Could you please transcribe the data exactly, without the pictures?
[DATA TO PROCESS Boundary: Start]
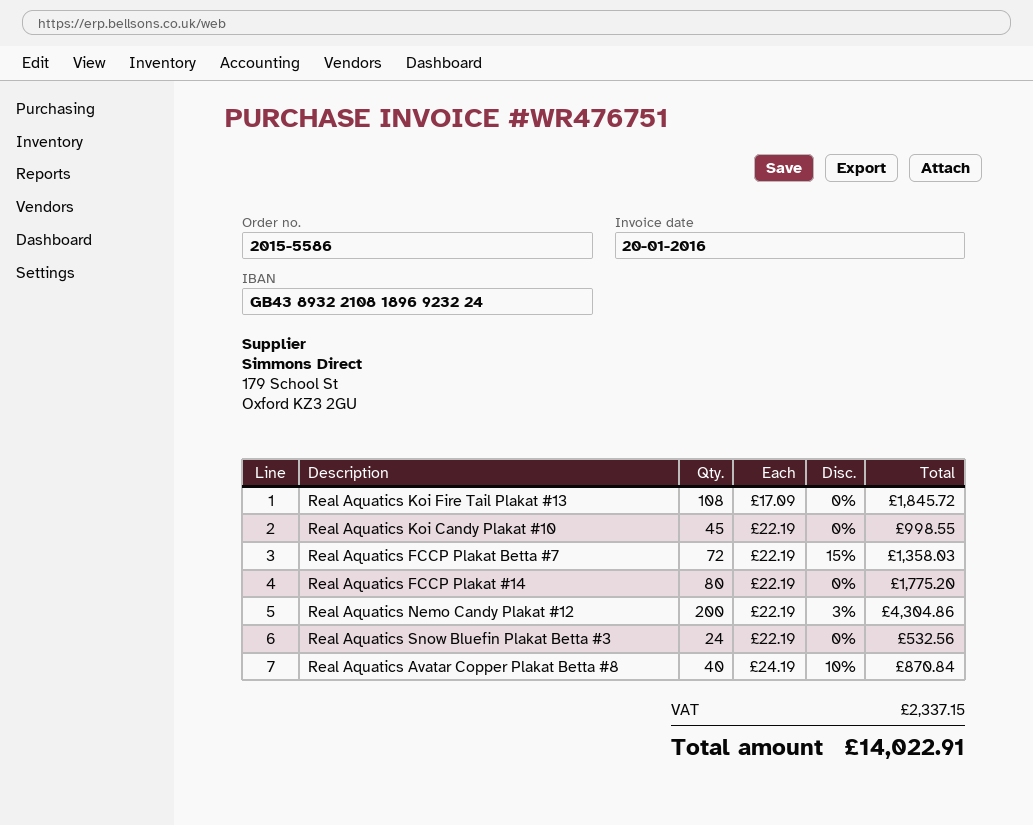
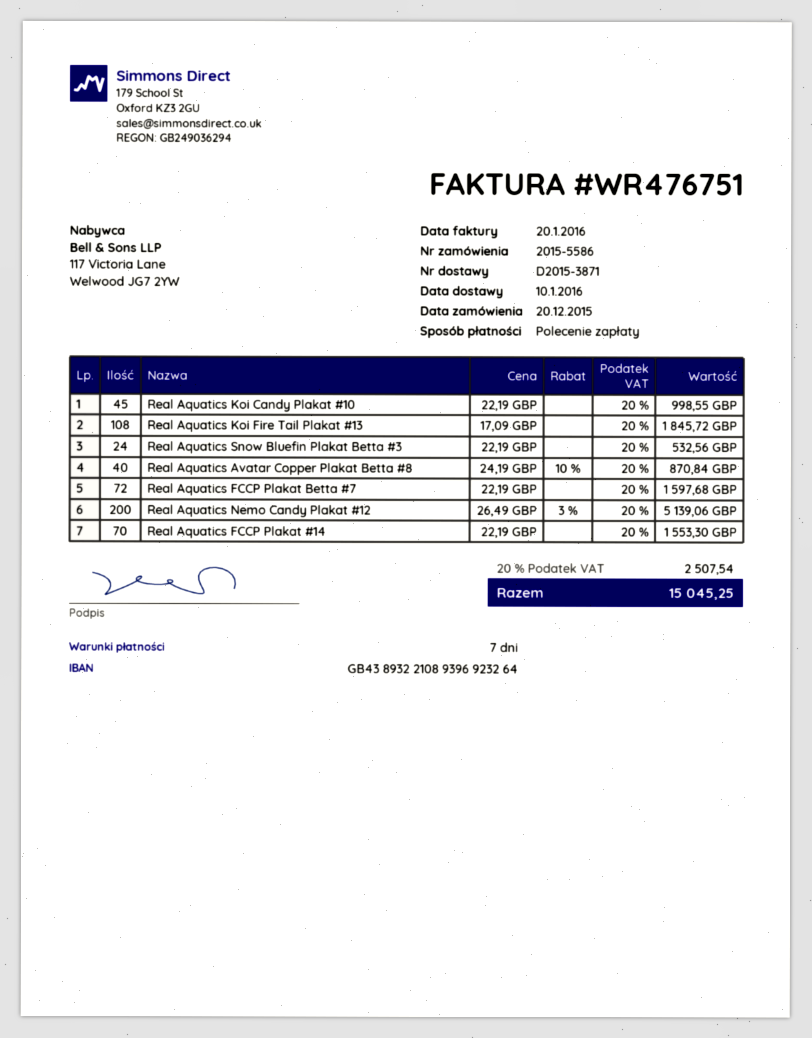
bank account: GB43893221081896923224 -> GB43893221089396923264
Real Aquatics FCCP Plakat Betta #7: 72 x 22.19 - 15% = 1358.03 -> 72 x 22.19 = 1597.68
Real Aquatics FCCP Plakat #14: 80 x 22.19 = 1775.20 -> 70 x 22.19 = 1553.30
Real Aquatics Nemo Candy Plakat #12: 200 x 22.19 - 3% = 4304.86 -> 200 x 26.49 - 3% = 5139.06
tax: 2337.15 -> 2507.54
total: 14022.91 -> 15045.25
[DATA TO PROCESS Boundary: End]
WRITTEN ANSWER:
bank account: GB43893221081896923224 -> GB43893221089396923264
Real Aquatics FCCP Plakat Betta #7: 72 x 22.19 - 15% = 1358.03 -> 72 x 22.19 = 1597.68
Real Aquatics FCCP Plakat #14: 80 x 22.19 = 1775.20 -> 70 x 22.19 = 1553.30
Real Aquatics Nemo Candy Plakat #12: 200 x 22.19 - 3% = 4304.86 -> 200 x 26.49 - 3% = 5139.06
tax: 2337.15 -> 2507.54
total: 14022.91 -> 15045.25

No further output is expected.